May 2026 was a balanced, price-disciplined market in HRM: deep buyer demand in the $400K–$700K range, fast sales for correctly priced homes, and steady — not speculative — pricing across the board. For both buyers and sellers, the strategic advantage lies in pricing accuracy and timing, the areas where Sandra Pike's data-driven listing approach delivers measurable results.
Questions & Answers
What was the average single-family home price in Halifax (HRM) in May 2026?
Across 446 closed single-family sales, the average sale price was $654,974 and the median was $602,888. Because a small number of luxury transactions pull the average upward, Sandra Pike points to the median as the more representative figure for a typical HRM buyer or seller.
How quickly were Halifax homes selling?
The median time on market was just 9 days, while the average was 29 days. That gap reflects a two-speed market — accurately priced homes sold within days, while a smaller group of higher-priced or aspirationally listed homes lingered and lifted the average.

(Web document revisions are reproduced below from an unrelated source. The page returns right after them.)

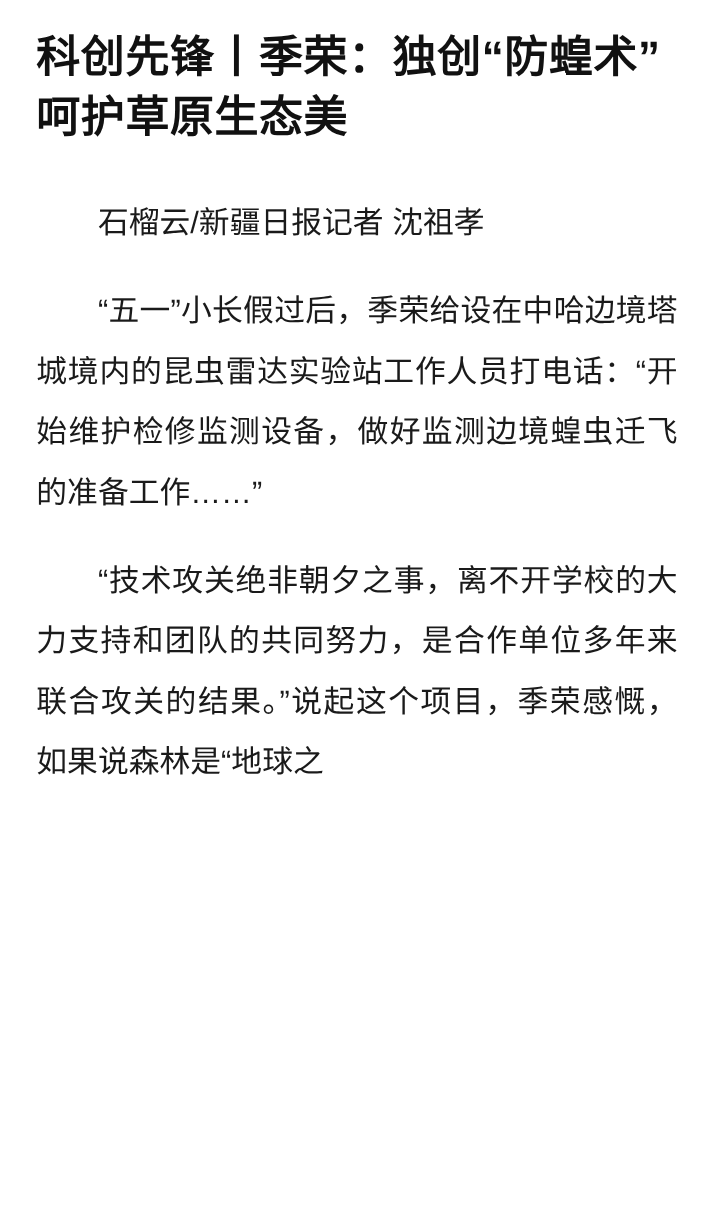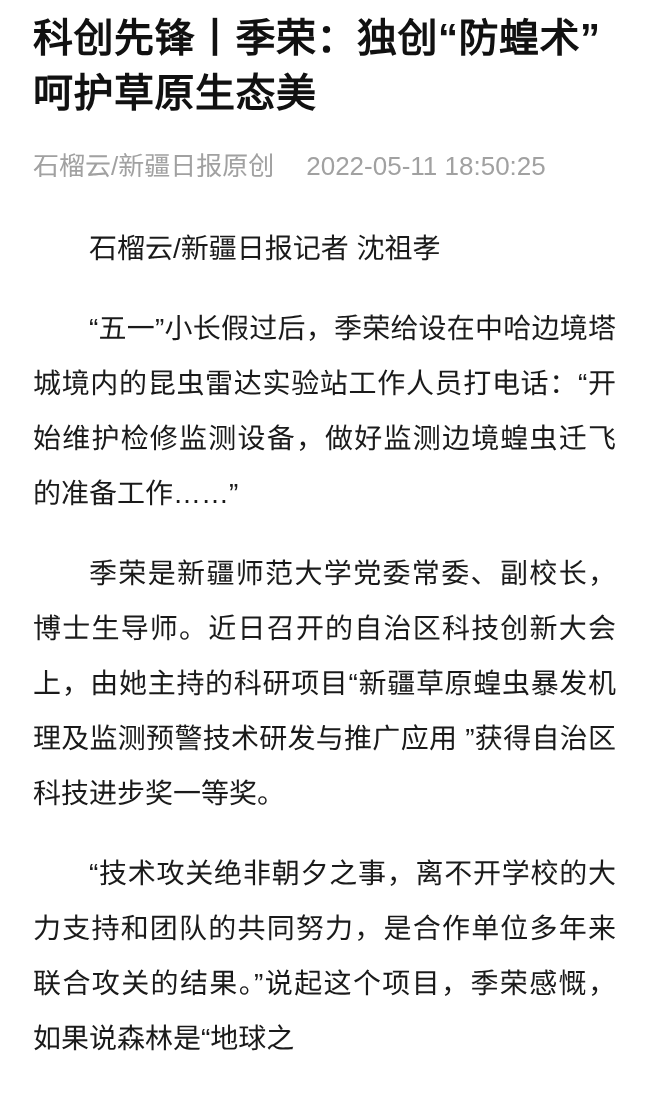--- a/index.html
+++ b/index.html
@@ -12,7 +12,7 @@
     width: 649px;
     height: 1112px;
     box-sizing: border-box;
-    padding: 11px 33px 0 33px;
+    padding: 25px 33px 0 33px;
     overflow: hidden;
     background: #ffffff;
     font-family: "Liberation Sans", sans-serif;

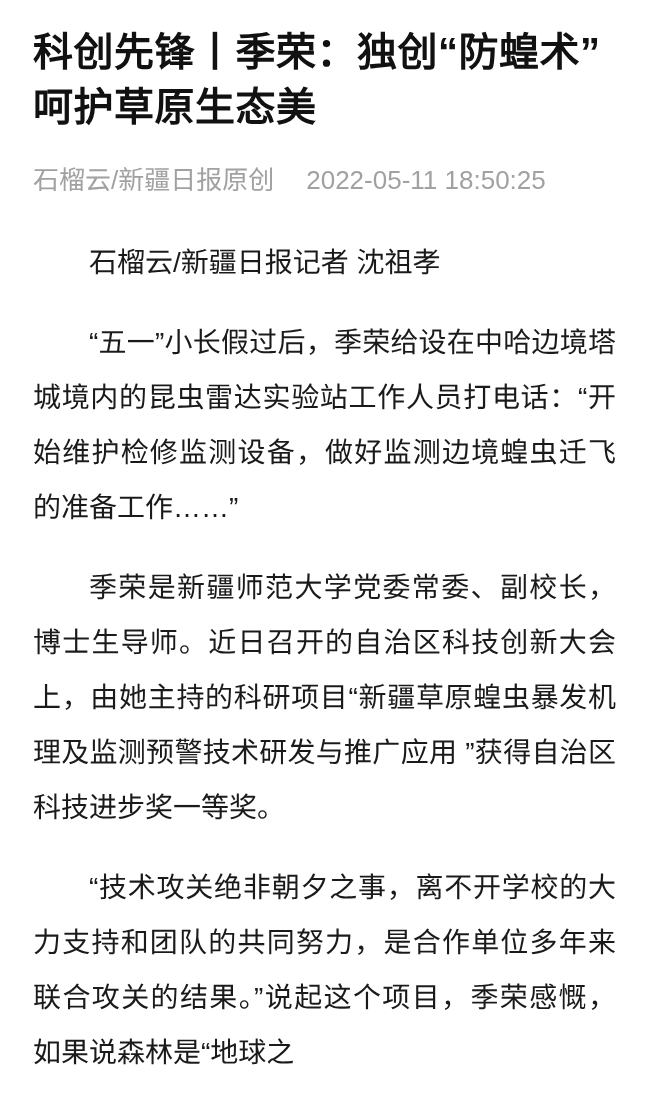--- a/index.html
+++ b/index.html
@@ -56,9 +56,6 @@
 
   <h1 class="article-title">科创先锋丨季荣：独创“防蝗术”呵护草原生态美</h1>
 
-  <div class="article-meta">
-    <span class="source">石榴云/新疆日报原创</span><span class="timestamp">2022-05-11 18:50:25</span>
-  </div>
 
   <div class="article-body">
     <p>石榴云/新疆日报记者 沈祖孝</p>

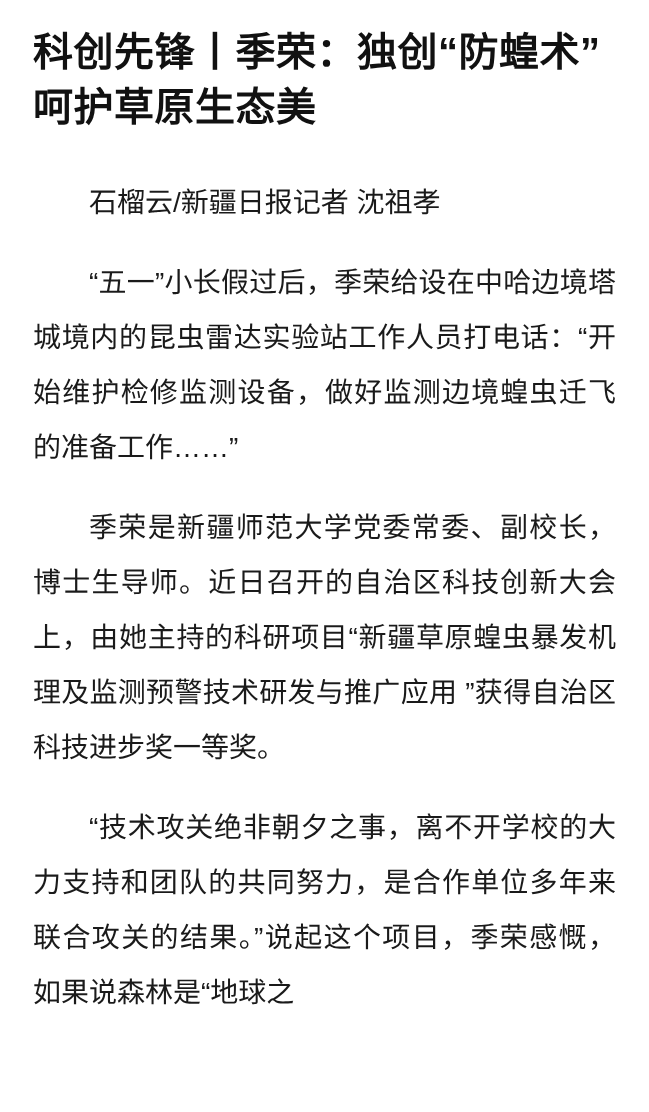--- a/index.html
+++ b/index.html
@@ -60,7 +60,6 @@
   <div class="article-body">
     <p>石榴云/新疆日报记者 沈祖孝</p>
     <p>“五一”小长假过后，季荣给设在中哈边境塔城境内的昆虫雷达实验站工作人员打电话：“开始维护检修监测设备，做好监测边境蝗虫迁飞的准备工作……”</p>
-    <p>季荣是新疆师范大学党委常委、副校长，博士生导师。近日召开的自治区科技创新大会上，由她主持的科研项目“新疆草原蝗虫暴发机理及监测预警技术研发与推广应用 ”获得自治区科技进步奖一等奖。</p>
     <p>“技术攻关绝非朝夕之事，离不开学校的大力支持和团队的共同努力，是合作单位多年来联合攻关的结果。”说起这个项目，季荣感慨，如果说森林是“地球之</p>
   </div>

Are Halifax homes still selling over asking price?
Some are. In May, 30.9% of homes sold above asking at an average premium of $21,494, 12.1% sold at asking, and 57.0% sold below asking at an average discount of $25,605. The overall 99.3% sale-to-list ratio points to a balanced market where accurate pricing is the deciding factor.
Which districts were the most active?
Timberlea–Prospect–St. Margaret's Bay led HRM with 60 sales, followed by East Hants/Colchester West (38) and Bedford (34). Bedford and Kingswood–Haliburton Hills–Hammonds Plains posted the highest district averages, near $806,000 and $812,000 respectively.
Where is buyer demand strongest right now?
ShowingTime data shows demand concentrated in the $400,000–$700,000 range, with the $500K–$600K band drawing the most showings of any price point. These mid-market segments also recorded the highest showings-per-listing, making them the most competitive corner of the HRM market.